*** Block opens ***
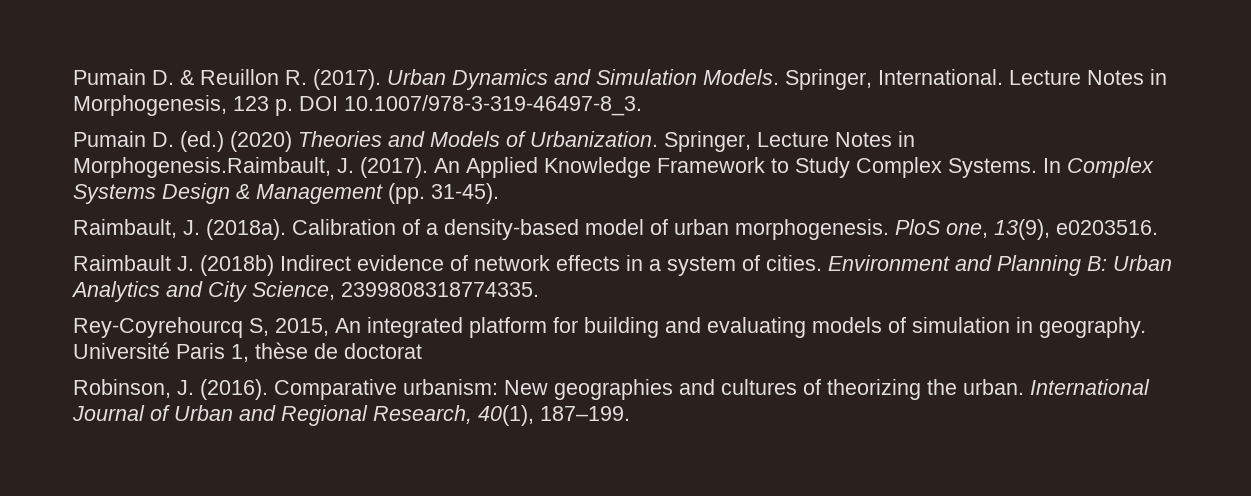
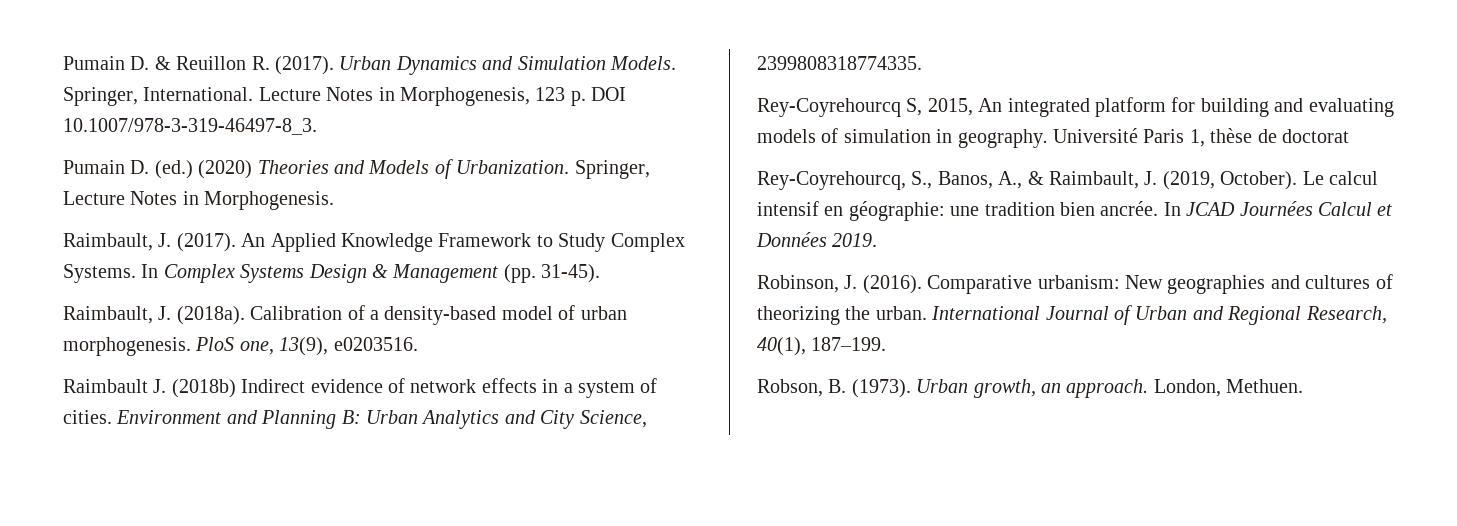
- Springer, Lecture Notes in Morphogenesis.Raimbault, J. (2017).
+ Springer, Lecture Notes in Morphogenesis.
+ Raimbault, J. (2017).
+ Rey-Coyrehourcq, S., Banos, A., & Raimbault, J. (2019, October). Le calcul intensif en géographie: une tradition bien ancrée. In JCAD Journées Calcul et Données 2019.
+ Robson, B. (1973). Urban growth, an approach. London, Methuen.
*** Block closes ***
* Activity *
Restate the data above word for word, omitting every picture.

* The answer *
- Springer, Lecture Notes in Morphogenesis.Raimbault, J. (2017).
+ Springer, Lecture Notes in Morphogenesis.
+ Raimbault, J. (2017).
+ Rey-Coyrehourcq, S., Banos, A., & Raimbault, J. (2019, October). Le calcul intensif en géographie: une tradition bien ancrée. In JCAD Journées Calcul et Données 2019.
+ Robson, B. (1973). Urban growth, an approach. London, Methuen.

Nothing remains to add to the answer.